Нужно вам объяснить, сэр, что Черный Джек это – туз пик, и эта карта с незапамятных времен всегда имела отношение к битвам, убийству и ко внезапной смерти.
Кисс сдает первый раз, туза нет. Все бледнеют. Второй раз Кисе сдает, на их лицах проступает серый оттенок испорченного яйца. В третий раз сдает Кисе, и их лица синеют.
– Не потерял ли ты его? – говорит Вельме и отирает с лица пот. – Скорее! Торопись!
– Я-то тороплюсь, – говорит Кисе, бросая ему карту. Она упала на колени Вельме рисунком вверх – Черный Джек!
Остальные загоготали.
– Ему стоит дать три пенни, – говорит один из них, – и то дешево за такое представление.
Тем не менее я видел, что все они слегка отступили от Вельме, предоставив ему перебирать карты. Некоторое время он молчал и облизывал губы, как кошка; потом вскинул голову и заставил своих товарищей поклясться всеми известными клятвами, что они будут поддерживать его не только в казарме, но и во время суда… надо мной. Вельме выбрал пятерых крупных малых, поручив им после выстрела прижать меня к койке; еще одному велел потушить лампу, наконец, последнему – зарядить мое ружье. Сам зарядить его он не хотел. Странно! Ведь в сравнении с остальным это было сущей безделицей.

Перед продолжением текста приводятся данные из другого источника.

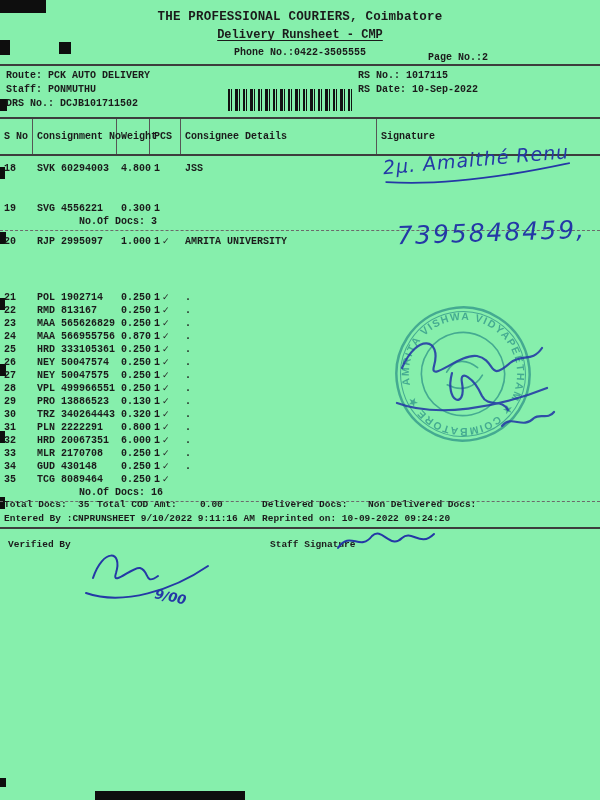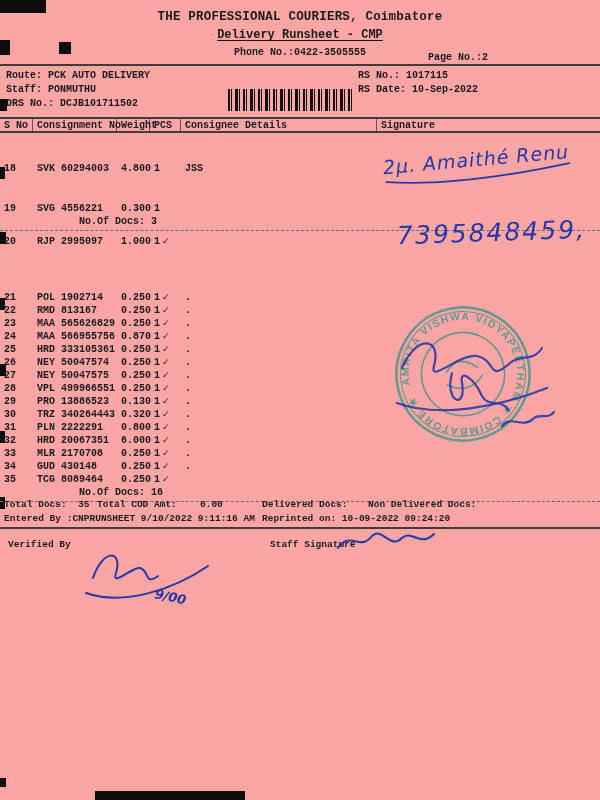--- a/index.html
+++ b/index.html
@@ -4,7 +4,7 @@
 <style>
   *{margin:0;padding:0;box-sizing:border-box}
   html,body{background:#ffffff}
-  .page{position:relative;width:600px;height:800px;background:#fca5a5;overflow:hidden;
+  .page{position:relative;width:600px;height:800px;background:#86efac;overflow:hidden;
         color:#1b1b1b;font-family:"Liberation Mono",monospace;font-weight:700;}
   .art{position:absolute;background:#0e0e0e;}
   .hline{position:absolute;left:0;right:0;border-top:2px solid #3d3d3d;}

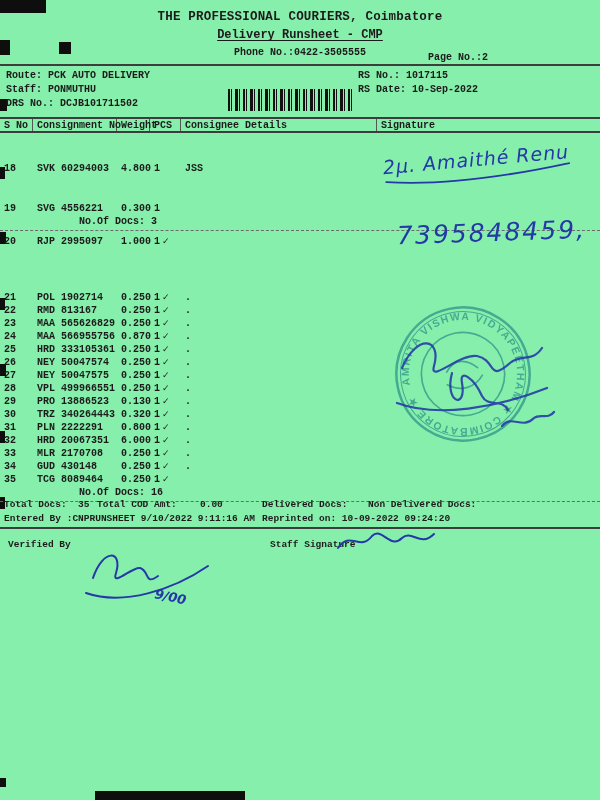--- a/index.html
+++ b/index.html
@@ -18,7 +18,7 @@
   .barcode{position:absolute;left:228px;top:89px;width:126px;height:22px;
     background:repeating-linear-gradient(90deg,#111 0 2px,transparent 2px 3px,#111 3px 4px,
       transparent 4px 7px,#111 7px 10px,transparent 10px 11px,#111 11px 12px,transparent 12px 15px);}
-  .thead{position:absolute;top:117px;left:0;right:0;height:16px;display:grid;
+  .thead{position:absolute;top:117px;left:0;right:0;height:39px;display:grid;
     grid-template-columns:33px 84px 33px 31px 196px 1fr;
     border-top:2px solid #3d3d3d;border-bottom:2px solid #3d3d3d;font-size:10px;}
   .thead>span{padding-left:4px;display:flex;align-items:center;border-right:1.5px solid #565656;white-space:nowrap;}

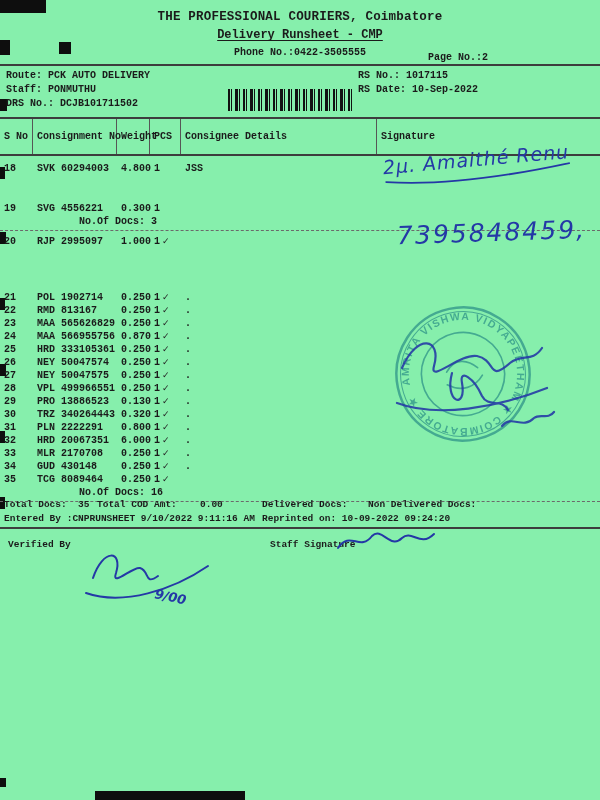--- a/index.html
+++ b/index.html
@@ -113,6 +113,7 @@
           <span>RJP 2995097</span>
           <span>1.000</span>
           <span><span>1</span><span class="tick">✓</span></span>
+          <span>AMRITA UNIVERSITY</span>
           <span></span>
         </div>
         <div class="trow">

Они еще раз поклялись не выдавать друг друга, потом расползлись по высокой траве в разные стороны, все парами. Хорошо, что никто из них не натолкнулся на меня. Мне было тошно, противно, противно, противно! Когда они ушли, я вернулся в погребок и потребовал кружку пива, чтобы опохмелиться. В распивочной уже сидел Вельме; он пил много и обращался со мной беспримерно вежливо.
«Что мне делать? Что мне делать?» – подумал я, когда Вельме ушел.

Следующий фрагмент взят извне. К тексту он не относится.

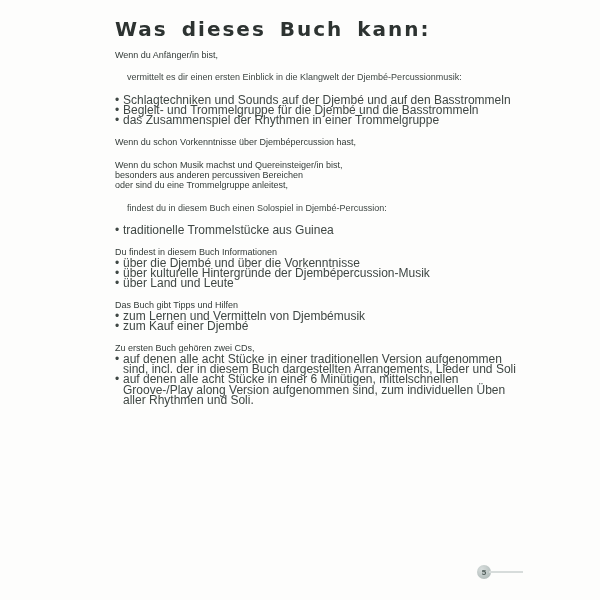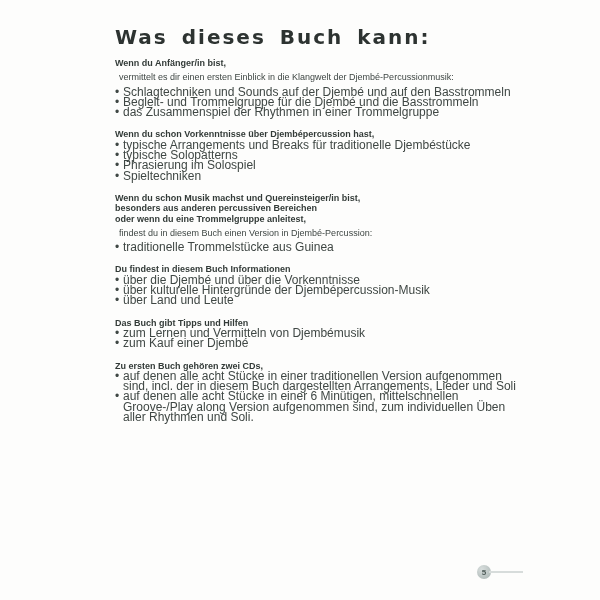--- a/index.html
+++ b/index.html
@@ -19,7 +19,7 @@
   .content {
     position: absolute;
     left: 115px;
-    top: 25px;
+    top: 17px;
     width: 410px;
   }
   .title {

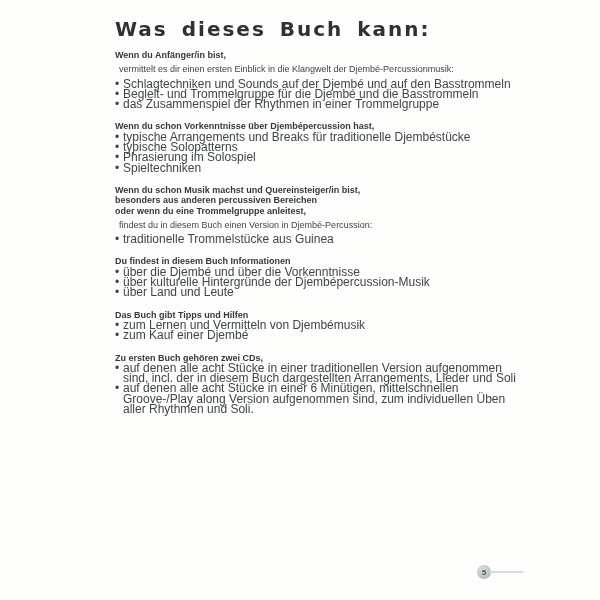--- a/index.html
+++ b/index.html
@@ -37,7 +37,7 @@
   }
   .heading {
     font-size: 9px;
-    font-weight: bold;
+    font-weight: normal;
     color: #333b38;
     margin: 0;
     line-height: 10.3px;

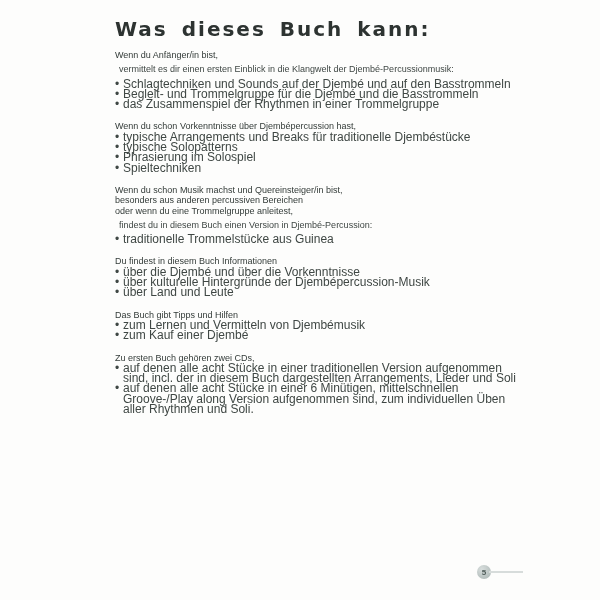--- a/index.html
+++ b/index.html
@@ -45,7 +45,7 @@
   }
   .intro {
     font-size: 9px;
-    margin: 4px;
+    margin: 12px;
     line-height: 10.3px;
   }
   ul.bullets {

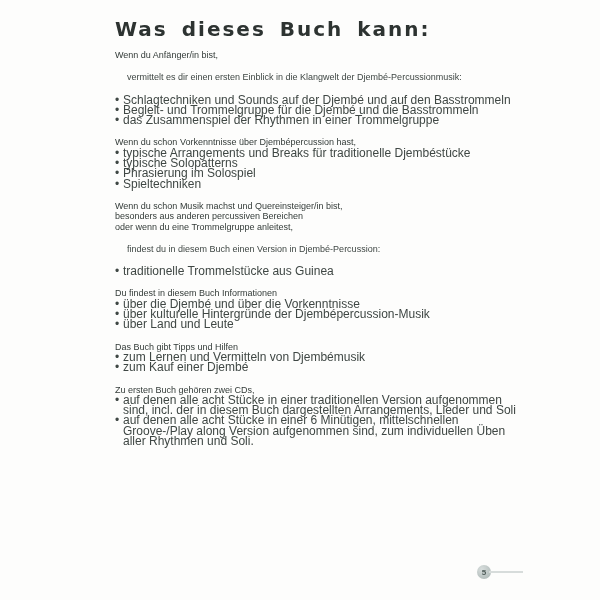--- a/index.html
+++ b/index.html
@@ -109,12 +109,6 @@
 
     <section>
       <h2 class="heading">Wenn du schon Vorkenntnisse über Djembépercussion hast,</h2>
-      <ul class="bullets">
-        <li>typische Arrangements und Breaks für traditionelle Djembéstücke</li>
-        <li>typische Solopatterns</li>
-        <li>Phrasierung im Solospiel</li>
-        <li>Spieltechniken</li>
-      </ul>
     </section>
 
     <section>

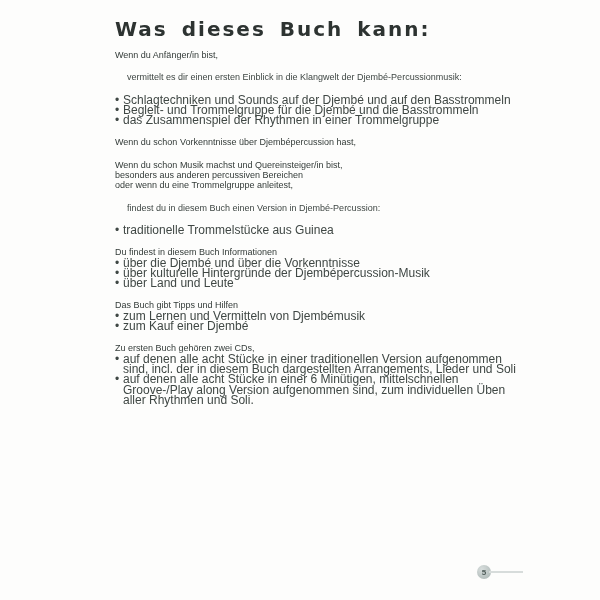--- a/index.html
+++ b/index.html
@@ -114,7 +114,7 @@
     <section>
       <h2 class="heading">Wenn du schon Musik machst und Quereinsteiger/in bist,
 besonders aus anderen percussiven Bereichen
-oder wenn du eine Trommelgruppe anleitest,</h2>
+oder sind du eine Trommelgruppe anleitest,</h2>
       <p class="intro">findest du in diesem Buch einen Version in Djembé-Percussion:</p>
       <ul class="bullets">
         <li>traditionelle Trommelstücke aus Guinea</li>

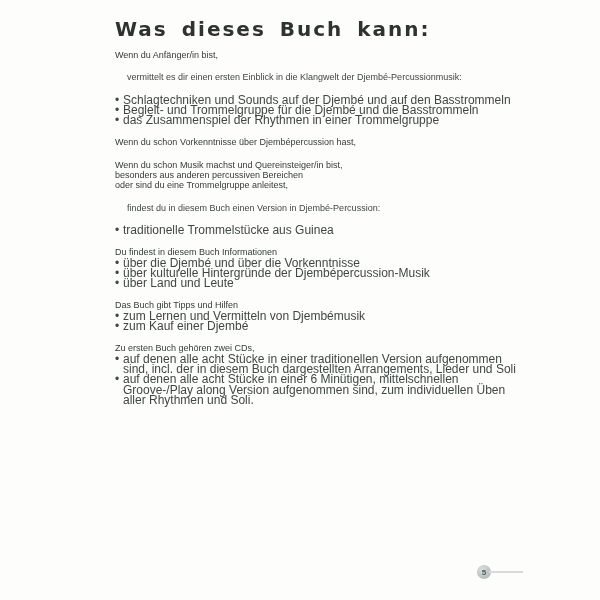--- a/index.html
+++ b/index.html
@@ -115,7 +115,7 @@
       <h2 class="heading">Wenn du schon Musik machst und Quereinsteiger/in bist,
 besonders aus anderen percussiven Bereichen
 oder sind du eine Trommelgruppe anleitest,</h2>
-      <p class="intro">findest du in diesem Buch einen Version in Djembé-Percussion:</p>
+      <p class="intro">findest du in diesem Buch einen Solospiel in Djembé-Percussion:</p>
       <ul class="bullets">
         <li>traditionelle Trommelstücke aus Guinea</li>
       </ul>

Вот входит оружейный сержант, недовольный, сердитый на всех, раздраженный; дело в том, что в те времена ружья Мартини-Генри были новинкой в нашем полку, и мы плохо разбирались в механизме этих ружей. Очень долгое время меня так и тянуло после выстрела двинуть назад затвор и перевернуть ружье, точно мушкет Снайдера.
– Каких сапожников мне поручили обучать! – сказал оружейный сержант. – Вот, например, Хоген неделю валяется в лазарете с носом, плоским, как столовая доска, и каждый-то, каждый малый в нашей роте то и дело разбирает ружье на части.
– Что случилось с Хогеном, сержант? – спрашиваю я.
– Случилось? – отвечает он. – Я заботливо, как мать своего ребенка, учил его разбирать «Тини», и он сделал это как следует и без труда. Тогда я велел ему снова собрать ружье, зарядить холостым патроном и пальнуть в яму. Он сделал это, но не вставил на место штифт откидного затвора. Не мудрено, что едва он выстрелил, затвор отскочил прямо ему в лицо. На счастье дурака, патрон был холостой; настоящий заряд начисто выбил бы ему глаз.
Я смотрел на сержанта взглядом, чуть-чуть поумнее взгляда вареной овечьей головы.
– Как так, сержант? – спрашиваю.
– А вот как, невежда, не делай этого, – ответил он и показал мне испорченное ружье: его приклад отлетел, и можно было видеть весь внутренний механизм. Сержанту до того хотелось ворчать и жаловаться, что он два раза показал на деле ошибку Хогена. – И все из-за незнания оружия, которое вам дают, – прибавил он.